• _Brief_
Every record here must be copied exactly, except for the images it holds.

.....

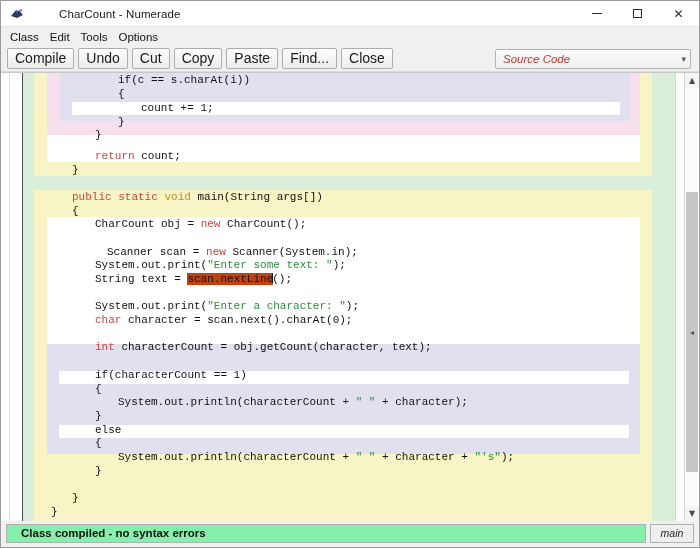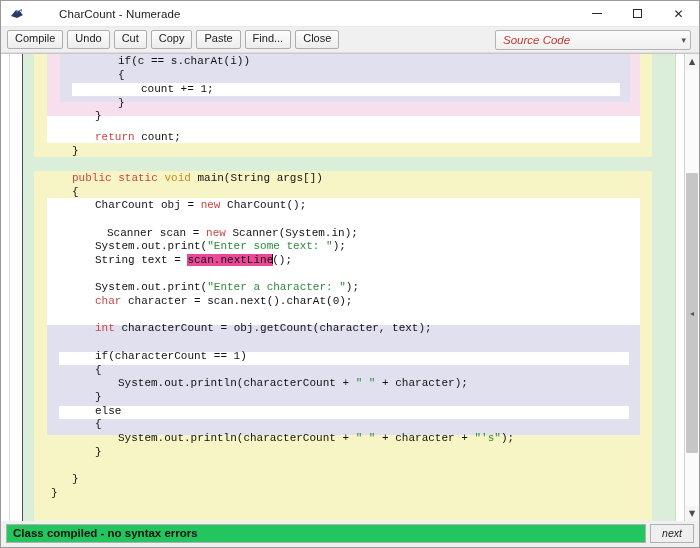"Class" div.menubar { html: none -> <div> <div>Class</div> <div>Edit</div> <div>Tools</div> <div>Options</div> </div> }
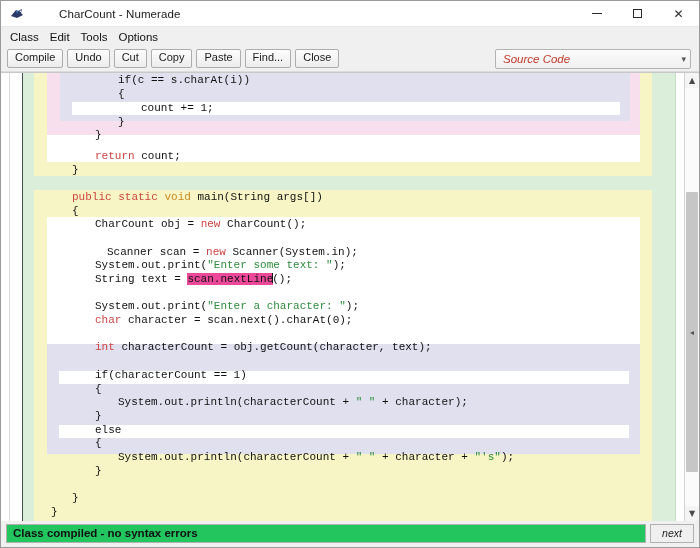"Compile" .tbtn { font-size: 11px -> 14px }
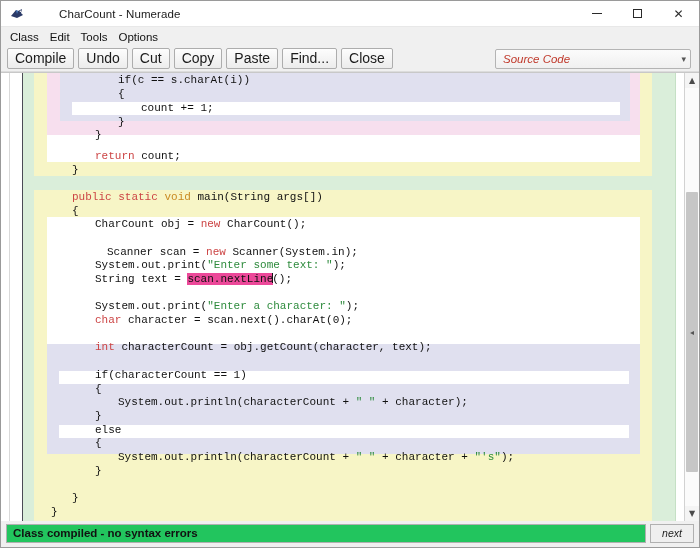"scan.nextLine" .sel { background: #ec4899 -> #c2410c }
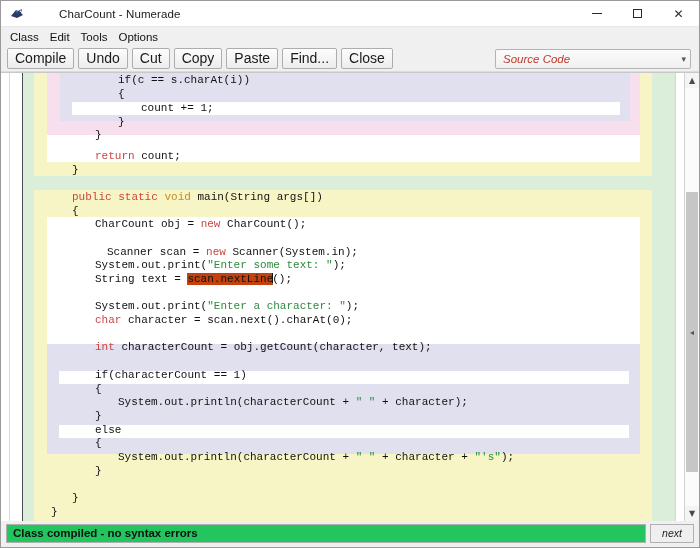"Class compiled - no syntax" .status-msg { background: #22c55e -> #86efac; padding-left: 6px -> 14px }
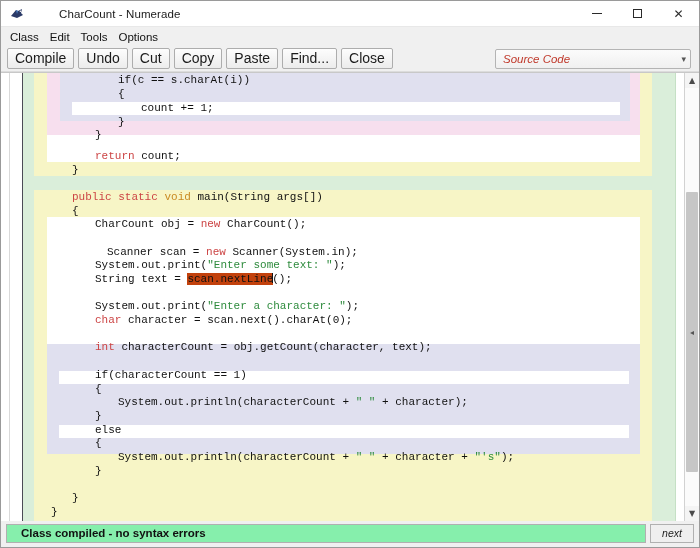"next" div.status-saved { text: next -> main }
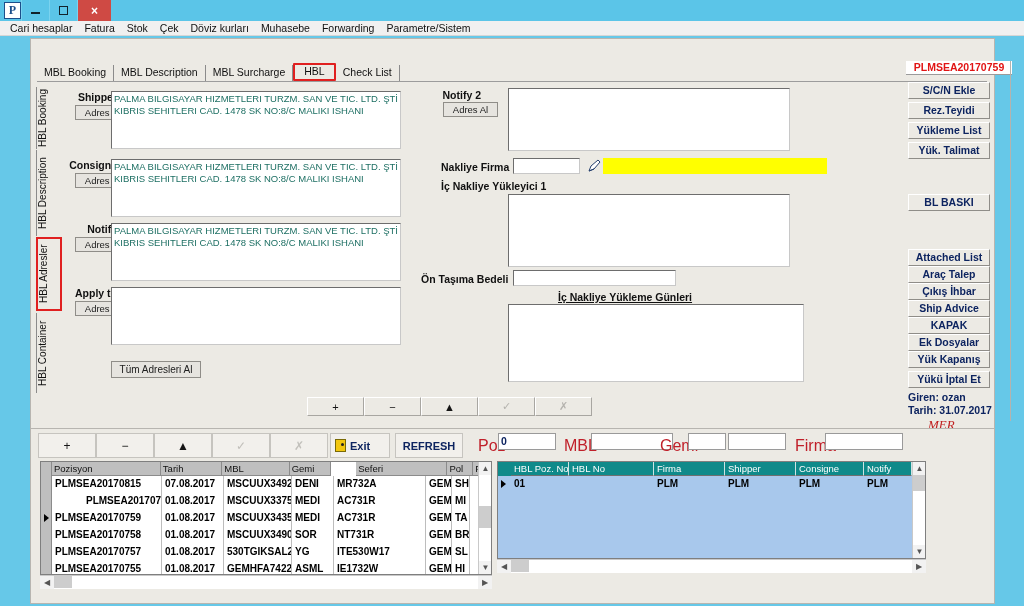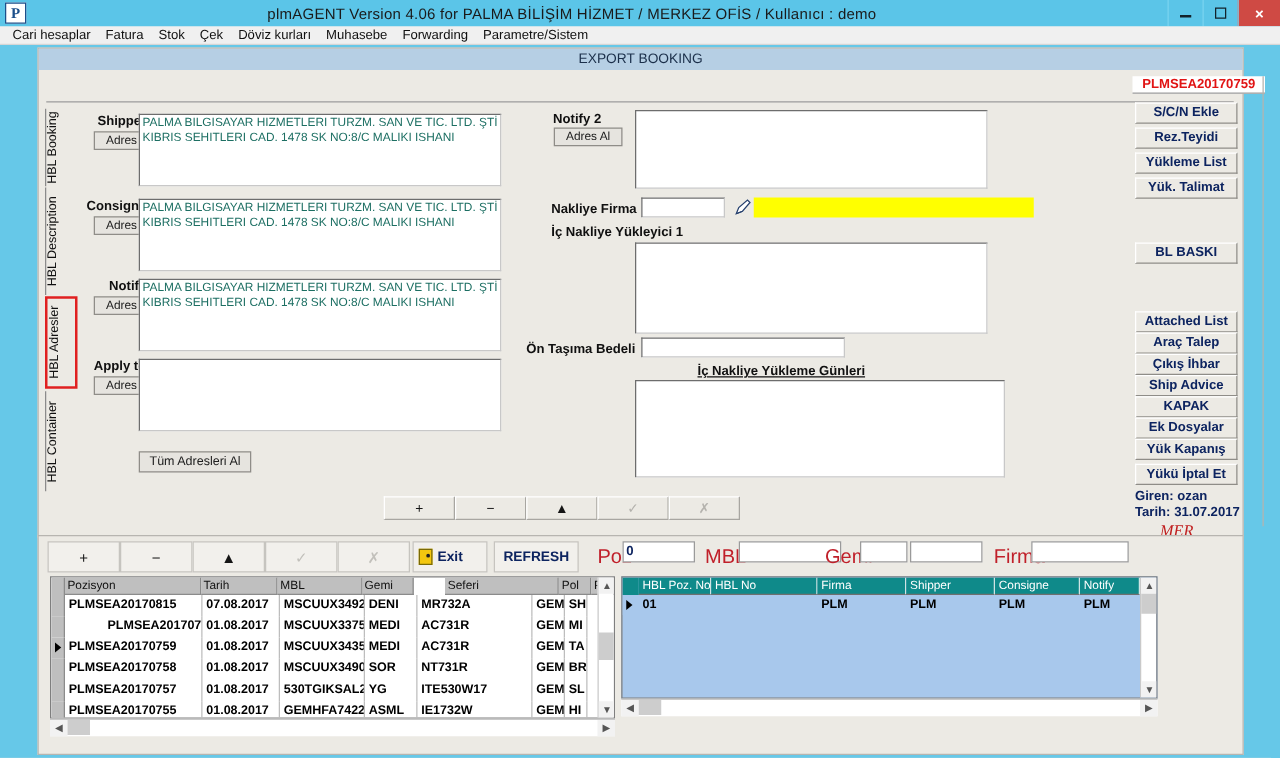"plmAGENT Version 4.06 for PALMA" div.title-text { html: <div>plmAGENT Version 4.06 for PALMA BİLİŞİM HİZMET / MERKEZ OFİS / Kullanıcı : demo</div> -> none }
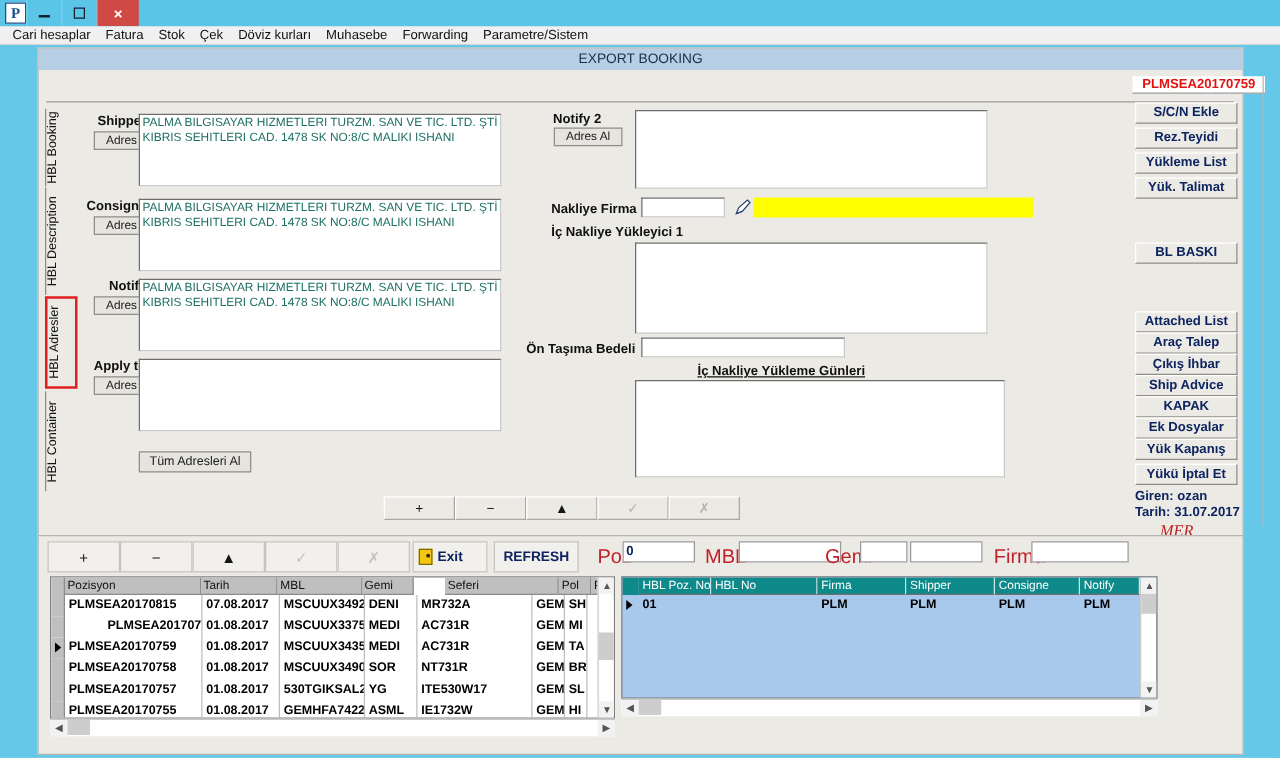"EXPORT BOOKING" div.panel-caption { html: <div>EXPORT BOOKING</div> -> none }
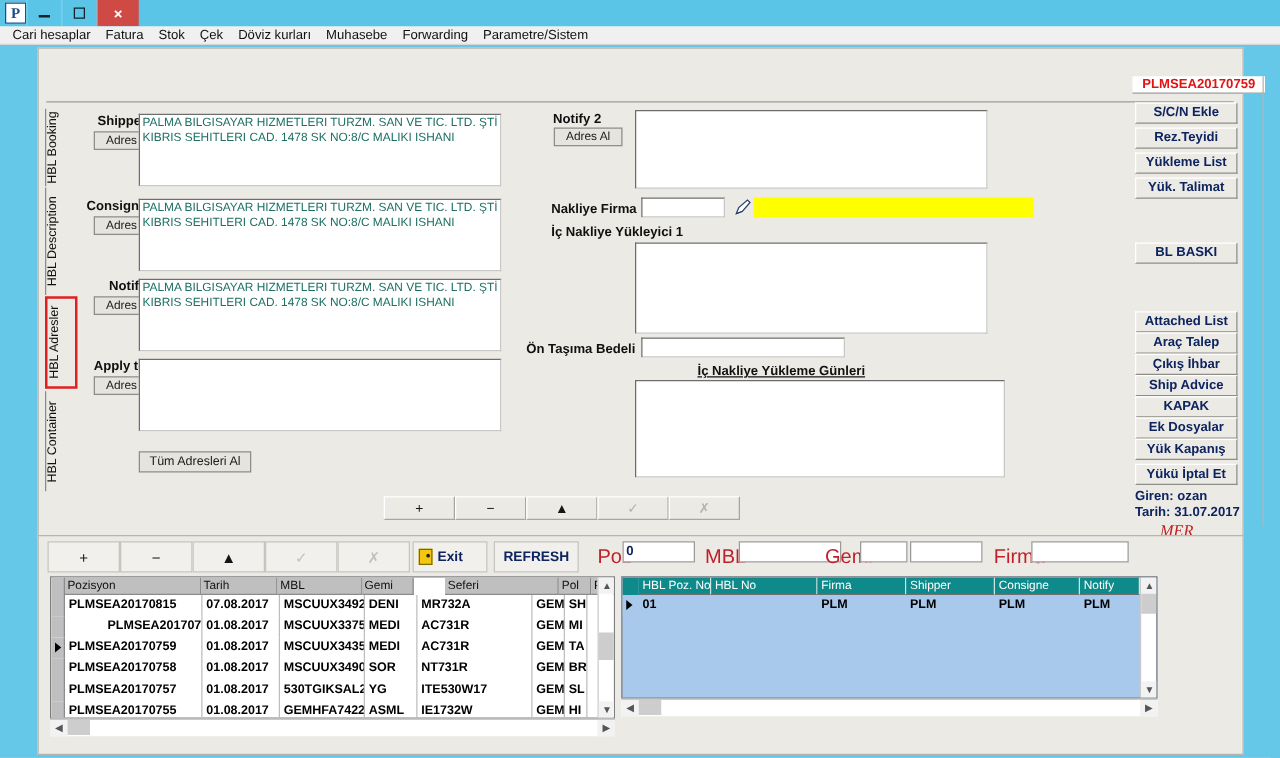"MBL Booking" div.tabstrip { html: none -> <div> <div>MBL Booking</div> <div>MBL Description</div> <div>MBL Surcharge</div> <div>HBL</div> <div>Check List</div> </div> }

.....

• _Completed exercise_
"Class" div.menubar { html: none -> <div> <div>Class</div> <div>Edit</div> <div>Tools</div> <div>Options</div> </div> }
"Compile" .tbtn { font-size: 11px -> 14px }
"scan.nextLine" .sel { background: #ec4899 -> #c2410c }
"Class compiled - no syntax" .status-msg { background: #22c55e -> #86efac; padding-left: 6px -> 14px }
"next" div.status-saved { text: next -> main }
"plmAGENT Version 4.06 for PALMA" div.title-text { html: <div>plmAGENT Version 4.06 for PALMA BİLİŞİM HİZMET / MERKEZ OFİS / Kullanıcı : demo</div> -> none }
"EXPORT BOOKING" div.panel-caption { html: <div>EXPORT BOOKING</div> -> none }
"MBL Booking" div.tabstrip { html: none -> <div> <div>MBL Booking</div> <div>MBL Description</div> <div>MBL Surcharge</div> <div>HBL</div> <div>Check List</div> </div> }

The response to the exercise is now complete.